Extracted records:
****************************************
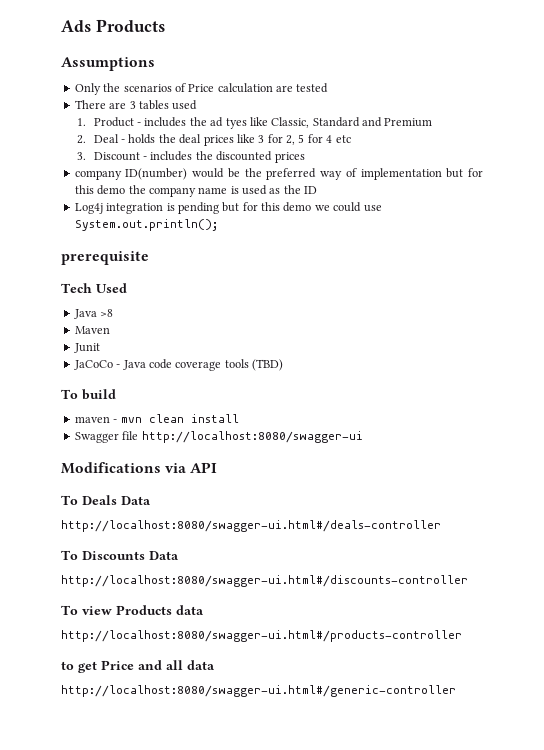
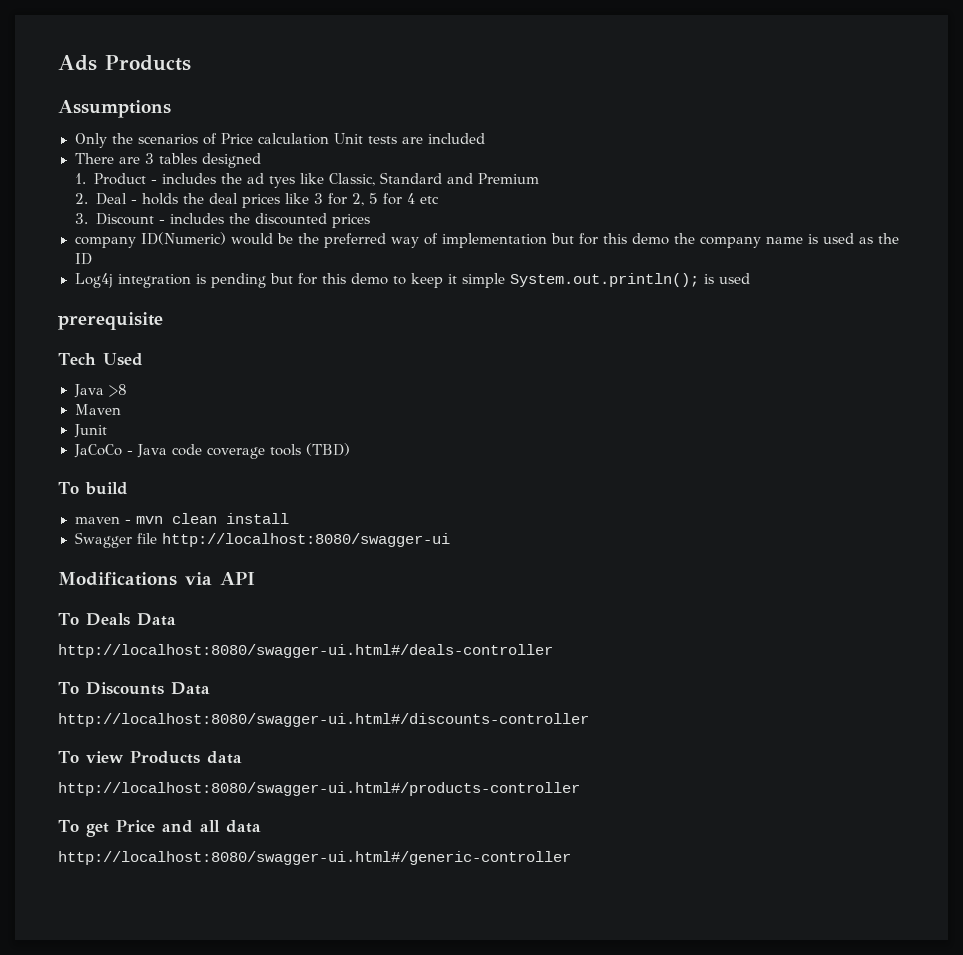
[276,83,329,93] are tested -> [333,133,485,144] Unit tests are included
[172,100,198,110] used -> [201,153,261,168] designed
[125,168,188,180] ID(number) -> [140,232,226,245] ID(Numeric)
[314,202,382,212] we could use -> [392,273,505,288] to keep it simple
(218, 225) none -> [703,273,750,284] is used
[61,661,74,670] to -> [58,820,79,832] To

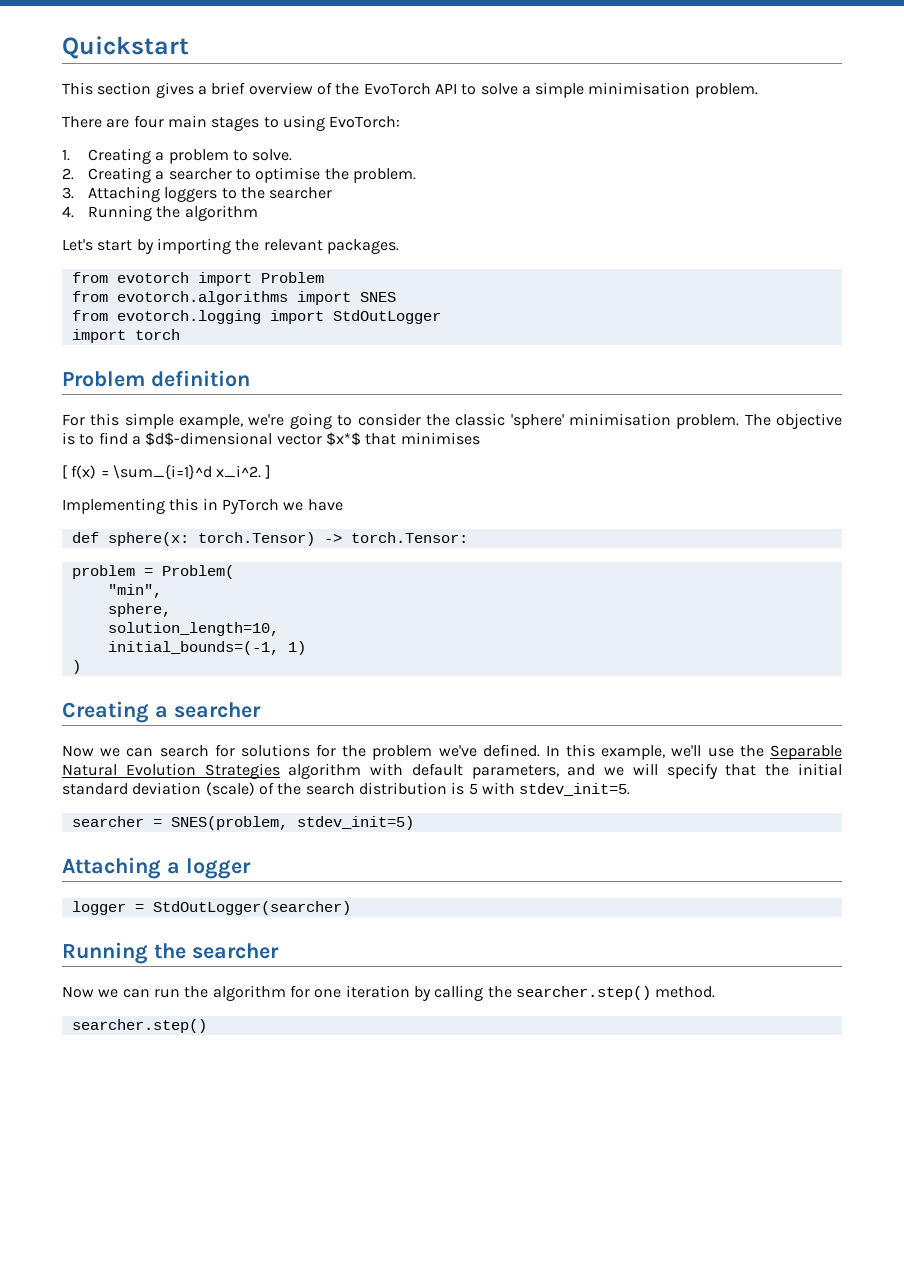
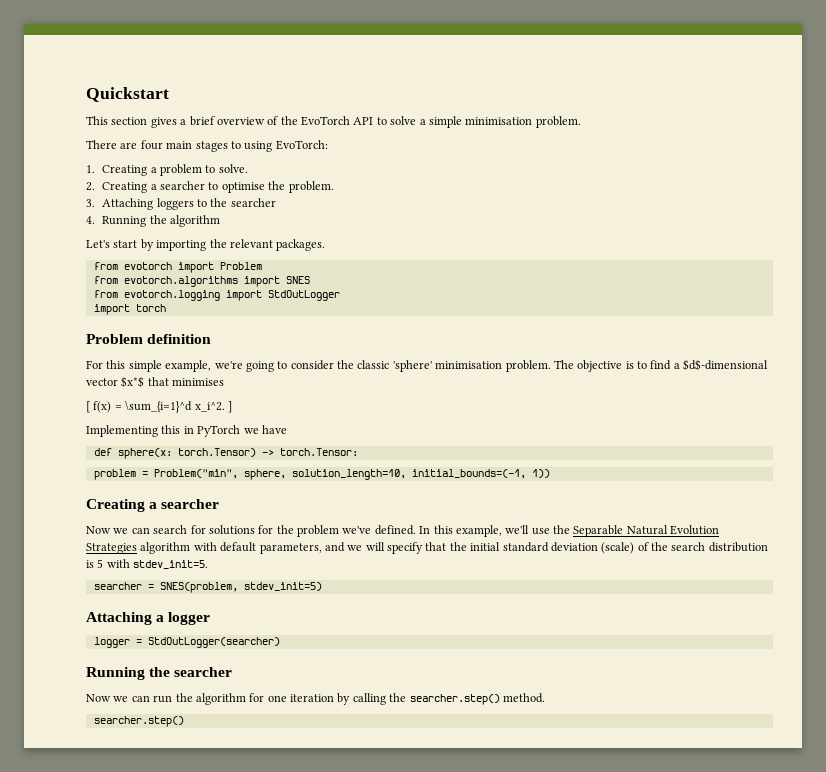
[161,565,234,579] [107,584,162,598] Problem( // "min", // -> [153,469,238,479] Problem("min",
(171, 610) // -> (286, 474) none
[107,641,306,655] [71,660,81,674] // initial_bounds=(-1, 1) // ) -> [411,469,550,479] initial_bounds=(-1, 1))

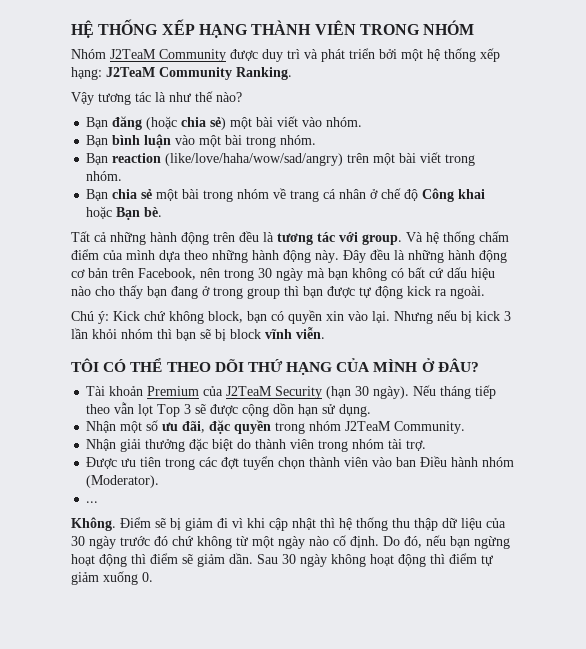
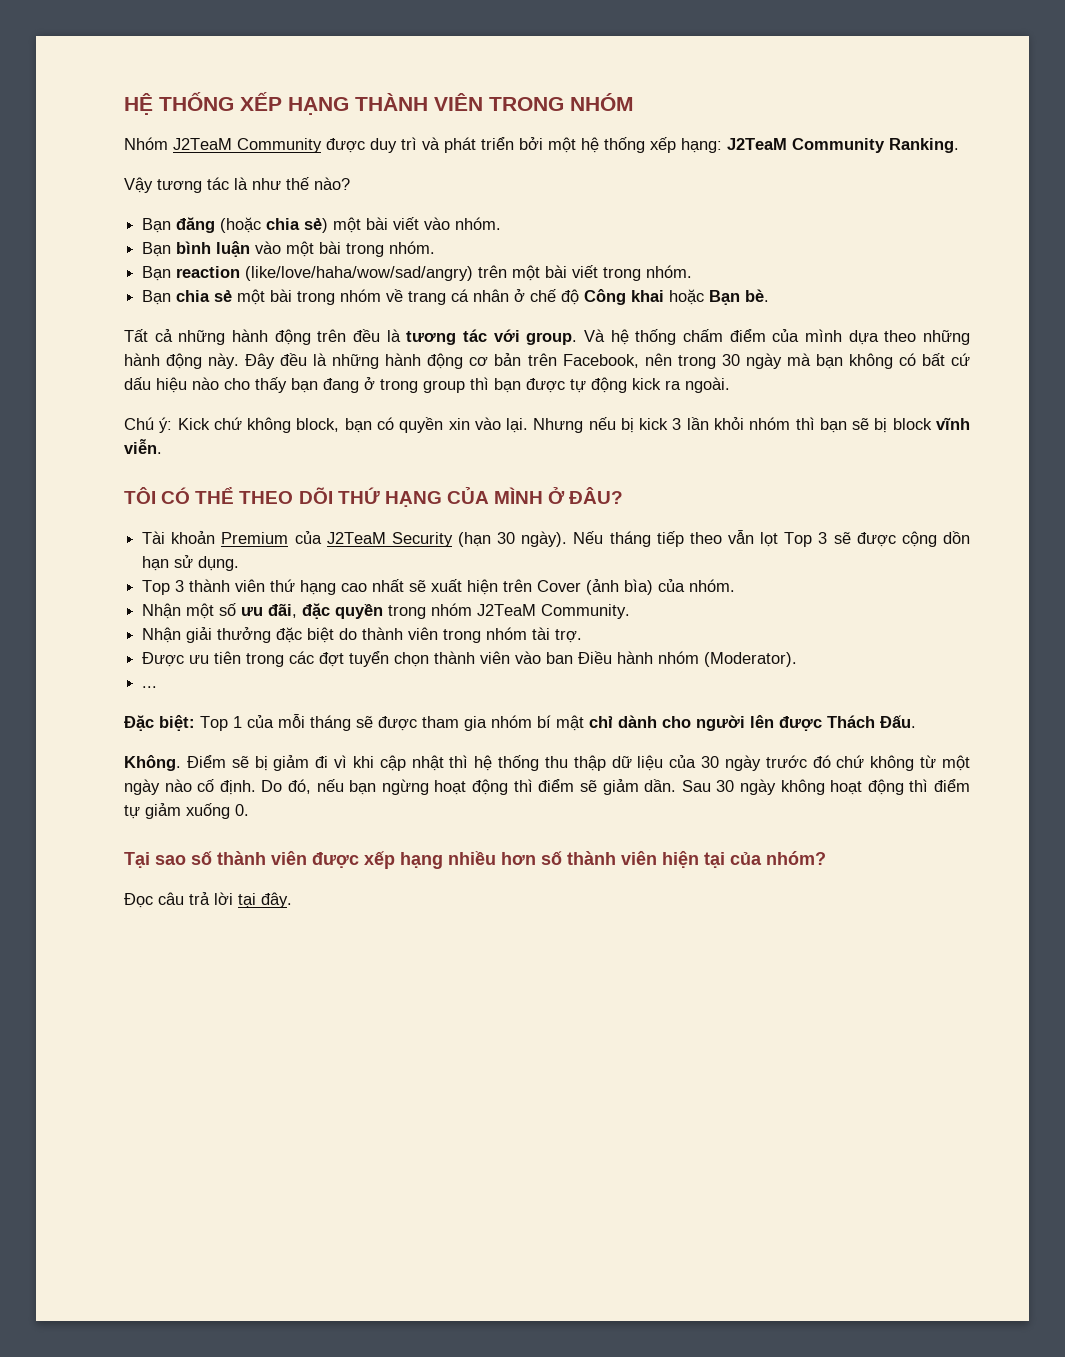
(372, 410) none -> [142,579,736,595] // Top 3 thành viên thứ hạng cao nhất sẽ xuất hiện trên Cover (ảnh bìa) của nhóm.
(99, 502) none -> [124,714,916,731] // Đặc biệt: Top 1 của mỗi tháng sẽ được tham gia nhóm bí mật chỉ dành cho người lên được Thách Đấu.
(153, 577) none -> [124,851,826,869] [124,892,292,908] // Tại sao số thành viên được xếp hạng nhiều hơn số thành viên hiện tại của nhóm? // Đọc câu trả lời tại đây.

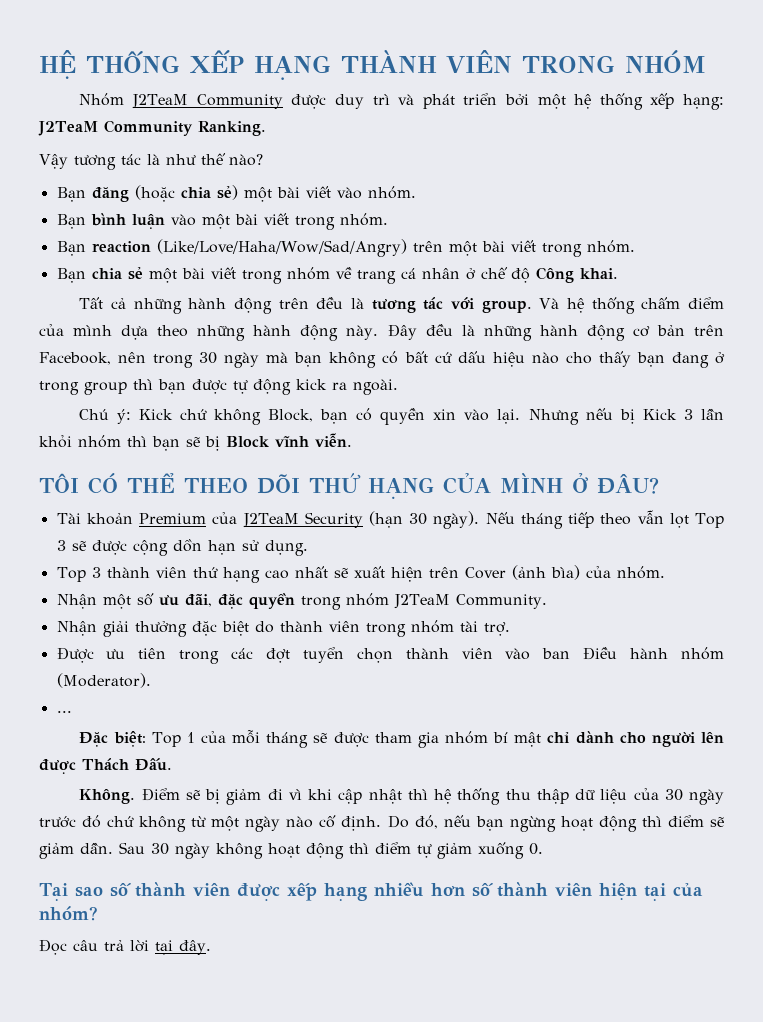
(342, 247) none -> [263,213,289,225] viết
[245,266,474,281] (like/love/haha/wow/sad/angry) -> [156,239,407,257] (Like/Love/Haha/Wow/Sad/Angry)
(293, 295) none -> [210,267,236,279] viết
[631,289,770,305] khai hoặc Bạn bè. -> [579,268,618,279] khai.
[296,418,340,432] block, -> [267,409,313,422] Block,
[639,418,669,430] kick -> [642,409,677,420] Kick
[892,418,932,430] block -> [226,436,269,447] Block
****************************************
What is being asked: Look through the records for the string "hạng". Copy every line that has it.

Answer to this exercise:
(372, 410) none -> [142,579,736,595] // Top 3 thành viên thứ hạng cao nhất sẽ xuất hiện trên Cover (ảnh bìa) của nhóm.
(153, 577) none -> [124,851,826,869] [124,892,292,908] // Tại sao số thành viên được xếp hạng nhiều hơn số thành viên hiện tại của nhóm? // Đọc câu trả lời tại đây.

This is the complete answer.